I have now been gluten free going on 12ish years. I don’t really remember what “normal” food tastes like, often having people try what I’m eating to see how it compares. I have the hang of going out to eat, what to look for, and what to order.

Note: I use the Find Me Gluten Free app allllll the time! If you are gluten free and do not have that app I cant recommend it enough! It pulls up the local restaurants who have gluten free options or menus. It then has reviews of these places by other gluten free people on how good it is, if they got sick or not, and the menu items they have. For reals, go get it.
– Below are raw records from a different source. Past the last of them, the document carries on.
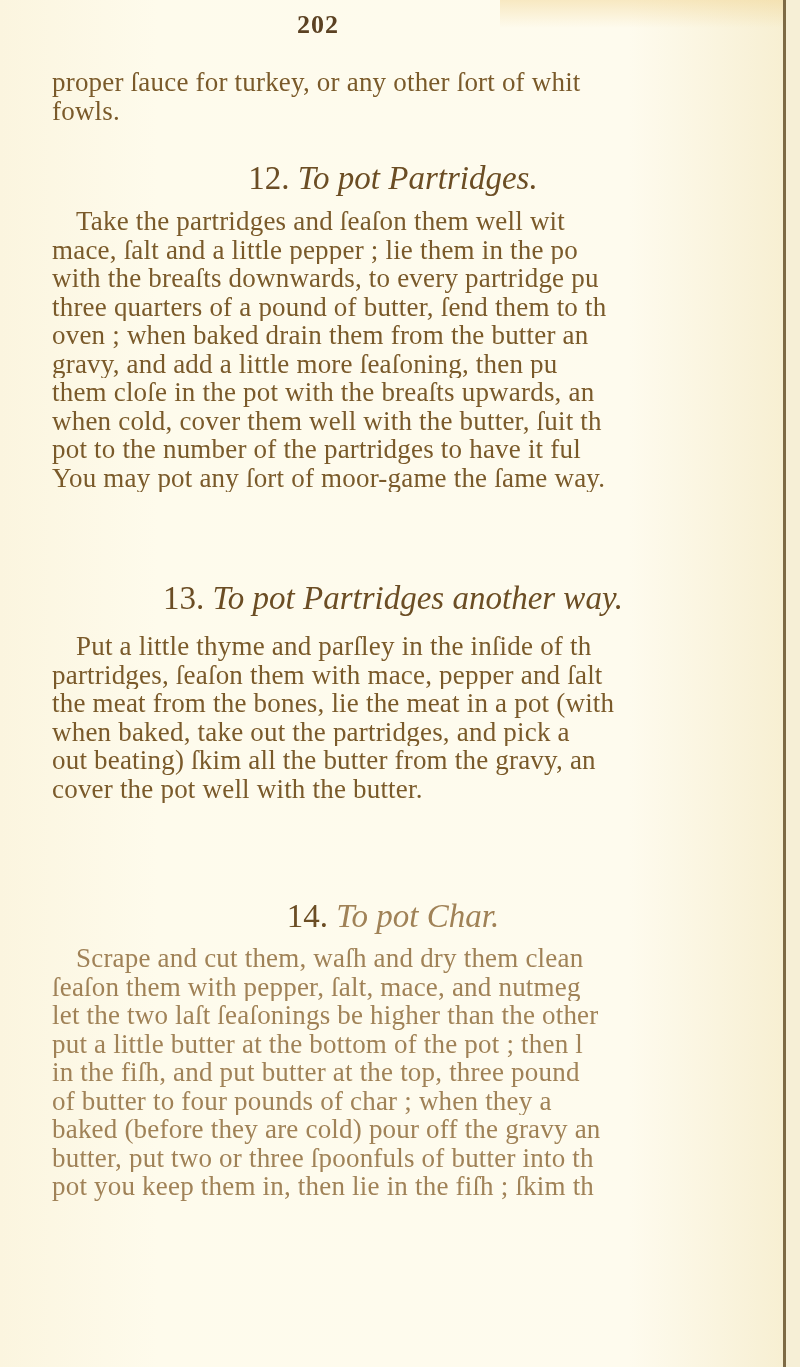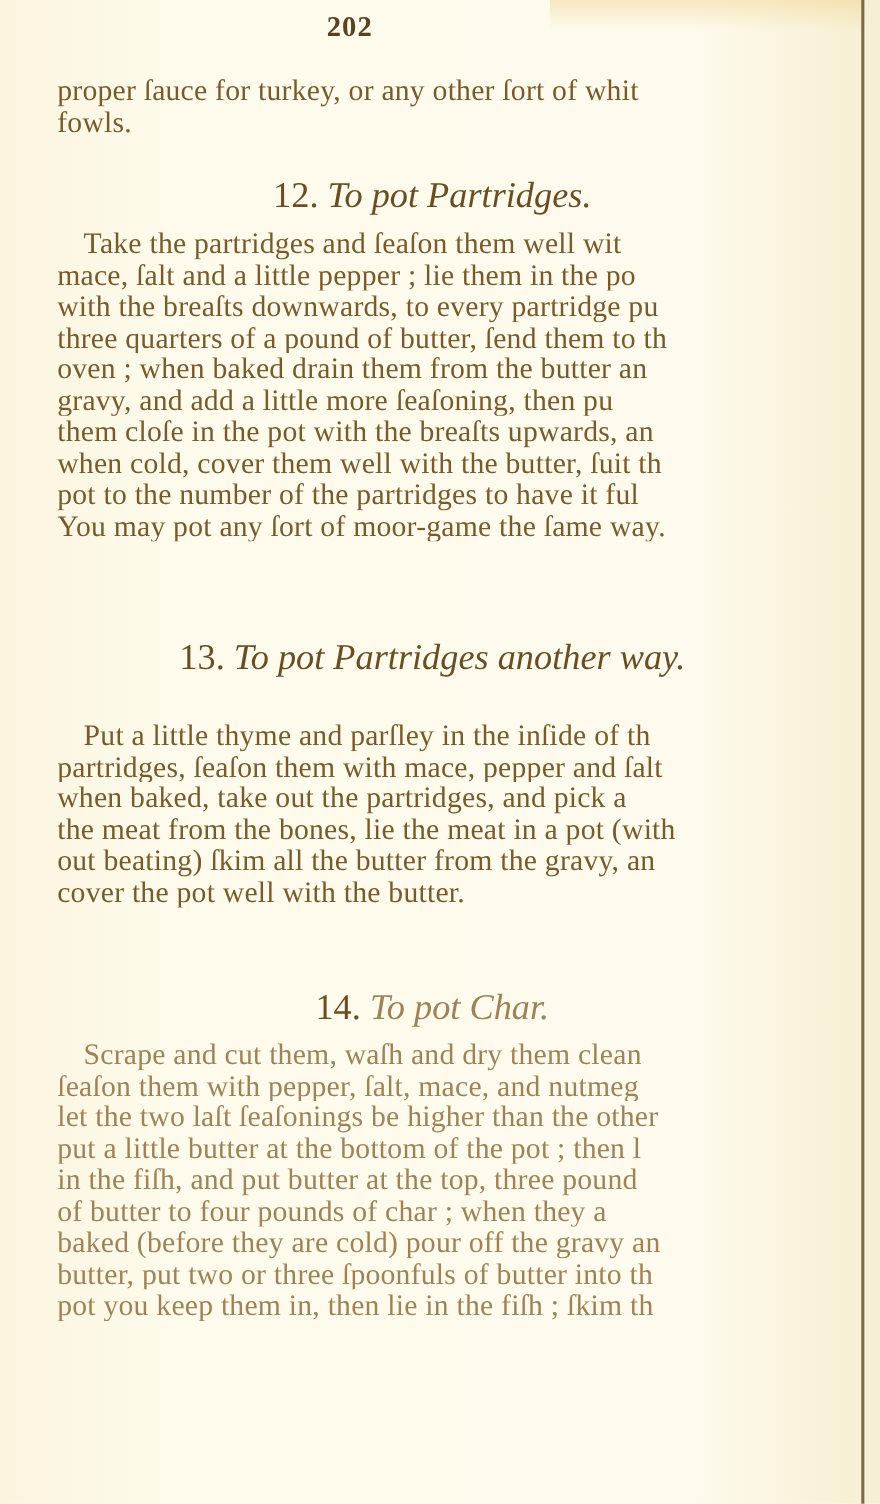--- a/index.html
+++ b/index.html
@@ -74,25 +74,25 @@
     <div class="line">them cloſe in the pot with the breaſts upwards, an</div>
     <div class="line">when cold, cover them well with the butter, ſuit th</div>
     <div class="line">pot to the number of the partridges to have it ful</div>
     <div class="line">You may pot any ſort of moor-game the ſame way.</div>
   </div>
 
   <div class="heading" style="top:580px;">
     <span class="num">13.</span>
     <span class="title">To pot Partridges another way.</span>
   </div>
-  <div class="text-block" style="top:632px;margin-top:22px;">
+  <div class="text-block" style="top:632px;">
     <div class="line indent">Put a little thyme and parſley in the inſide of th</div>
     <div class="line">partridges, ſeaſon them with mace, pepper and ſalt</div>
+    <div class="line">the meat from the bones, lie the meat in a pot (with</div>
     <div class="line">when baked, take out the partridges, and pick a</div>
-    <div class="line">the meat from the bones, lie the meat in a pot (with</div>
     <div class="line">out beating) ſkim all the butter from the gravy, an</div>
     <div class="line">cover the pot well with the butter.</div>
   </div>
 
   <div class="heading" style="top:898px;">
     <span class="num">14.</span>
     <span class="title faded">To pot Char.</span>
   </div>
   <div class="text-block faded" style="top:944px;">
     <div class="line indent">Scrape and cut them, waſh and dry them clean</div>

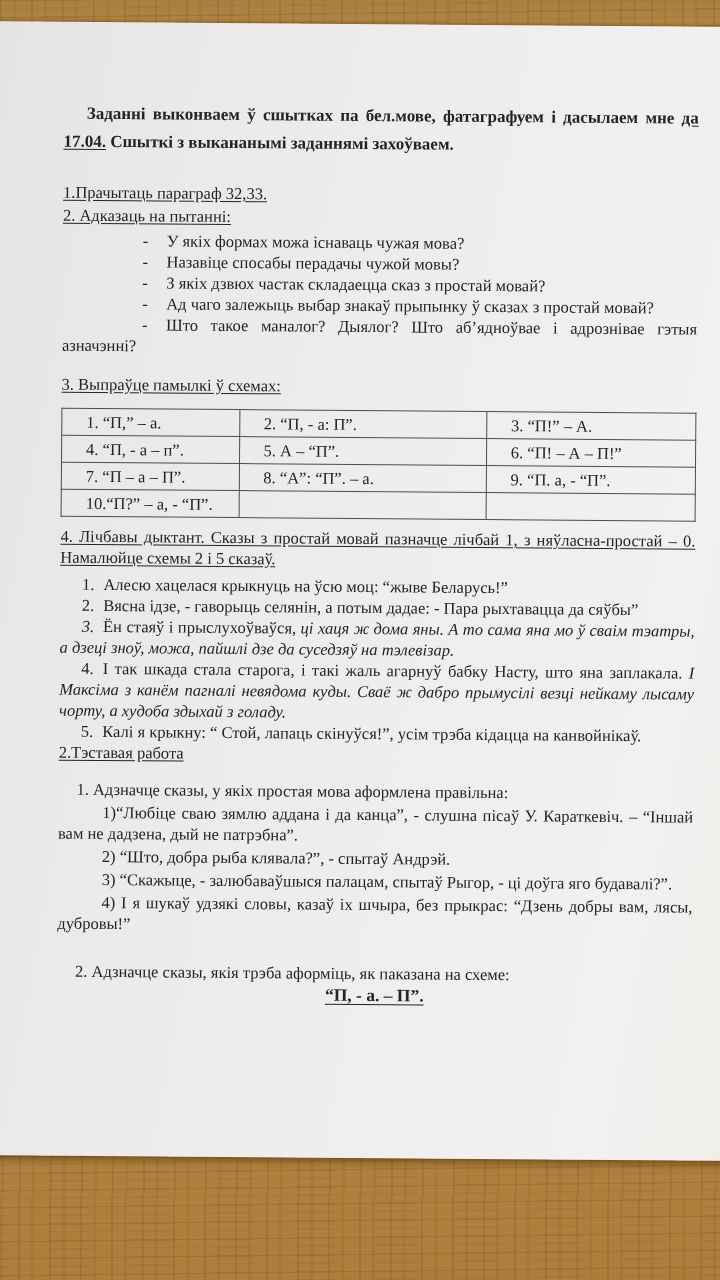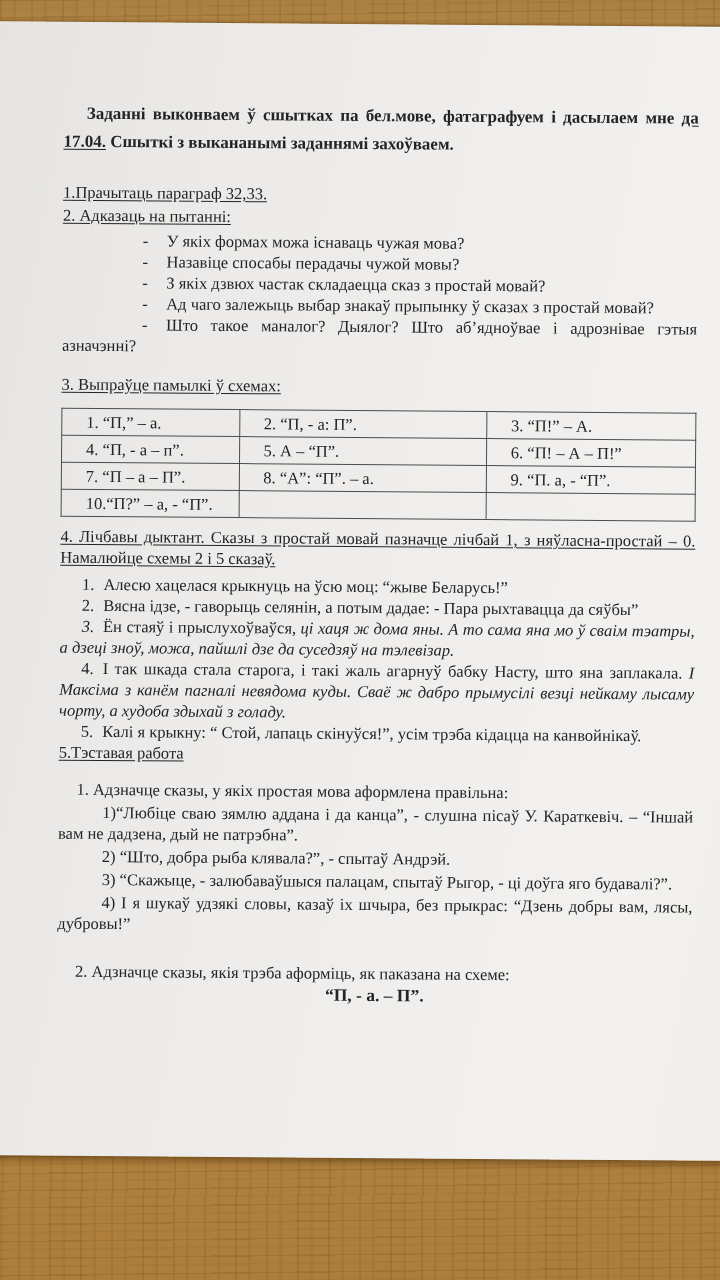--- a/index.html
+++ b/index.html
@@ -74,21 +74,21 @@
   .h5 { margin-top: 0px; }
   .tq1 { margin-top: 16px; text-indent: 18px; }
   .opts { margin-top: 1px; }
   .opt { text-indent: 44px; margin-top: 2px; }
   .tq2 { margin-top: 27px; text-indent: 18px; }
   .scheme-line {
     margin-top: 1px;
     text-align: center;
     font-size: 17.5px;
   }
-  .scheme-line span { text-underline-offset: 3px; }
+  .scheme-line span { text-decoration: underline; text-underline-offset: 3px; }
 </style>
 </head>
 <body>
 
 <div class="desk"></div>
 
 <div class="paper">
   <div class="content">
 
     <p class="header b jst"><span>Заданні выконваем ў сшытках па бел.мове, фатаграфуем і дасылаем мне </span><span class="u">да 17.04.</span><span> Сшыткі з выкананымі заданнямі  захоўваем.</span></p>
@@ -135,21 +135,21 @@
     <p class="h4 jst"><span class="u">4. Лічбавы дыктант. Сказы з простай мовай пазначце лічбай 1, з няўласна-простай – 0. Намалюйце схемы 2 і 5 сказаў.</span></p>
 
     <div class="sents">
       <p class="sent jst"><span class="num">1.</span><span>Алесю хацелася крыкнуць на ўсю моц: “жыве Беларусь!”</span></p>
       <p class="sent jst"><span class="num">2.</span><span>Вясна ідзе, - гаворыць селянін, а потым дадае: - Пара рыхтавацца да сяўбы”</span></p>
       <p class="sent jst"><span class="num it">3.</span><span>Ён стаяў і прыслухоўваўся, </span><span class="it">ці хаця ж дома яны. А то сама яна мо ў сваім тэатры, а дзеці зноў, можа, пайшлі дзе да суседзяў на тэлевізар.</span></p>
       <p class="sent jst"><span class="num">4.</span><span>І так шкада стала старога, і такі жаль агарнуў бабку Насту, што яна заплакала. </span><span class="it">І Максіма з канём пагналі невядома куды. Сваё ж дабро прымусілі везці нейкаму лысаму чорту, а худоба здыхай з голаду.</span></p>
       <p class="sent jst"><span class="num">5.</span><span>Калі я крыкну: “ Стой, лапаць скінуўся!”, усім трэба кідацца на канвойнікаў.</span></p>
     </div>
 
-    <p class="h5"><span class="u">5.Тэставая работа</span></p>
+    <p class="h5"><span class="u">2.Тэставая работа</span></p>
 
     <p class="tq1">1.  Адзначце сказы, у якіх простая мова аформлена правільна:</p>
 
     <div class="opts">
       <p class="opt jst">1)“Любіце сваю зямлю аддана і да канца”, - слушна пісаў У. Караткевіч. – “Іншай вам не дадзена, дый не патрэбна”.</p>
       <p class="opt jst">2) “Што, добра рыба клявала?”, - спытаў Андрэй.</p>
       <p class="opt jst">3) “Скажыце, - залюбаваўшыся палацам, спытаў Рыгор, - ці доўга яго будавалі?”.</p>
       <p class="opt jst">4) І я шукаў удзякі словы, казаў іх шчыра, без прыкрас: “Дзень добры вам, лясы, дубровы!”</p>
     </div>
 I love that so many places have gluten free options or menus, and still get ridiculously excited over gluten free goodies, as I call it…as in look like a 5 year old jumping up and down excited. I’m so happy that there are more and more gluten free products being made, and that they just keep getting better and better. When I first got diagnosed gluten free bread was ridiculously dry to where you could barely eat it, and most of the products out now did not even exists. Now a days there are so many types and brands out there, it’s amazing! 

I always love giving info when people ask about it, or are having stomach problems. I love trying new recipes and new restaurants that have gluten free menus. I love love love that the parks have options and that they are actually super delicious. The parks are probably my favorite place to try new things as they just keep adding more and more allergy friendly items.


When CMC first started I didn’t plan on creating the gluten free “menu” as I like to call it. I made the first gluten free shirt just for myself because I never felt I could wear the “only here for the snacks/mickey waffles” shirts, but I really wanted to. That’s why the first design for gluten free mickey waffles was created. But then so many people commented on it or asked about it in the park that I realized there is a pretty big gluten free disney community, and they deserve shirts too! Thus the start of the gluten free menu items! Which I am working on new designs for!


 So, if you’ve made it through this novel of a blog post thank you! As much as I still get butt hurt about having to be gluten free at times, I’m happy I got diagnosed early-ish on in life and know I’m living a much healthier and happier life because of it. Can’t wait to explore, discover, eat, and share gluten free foods with you!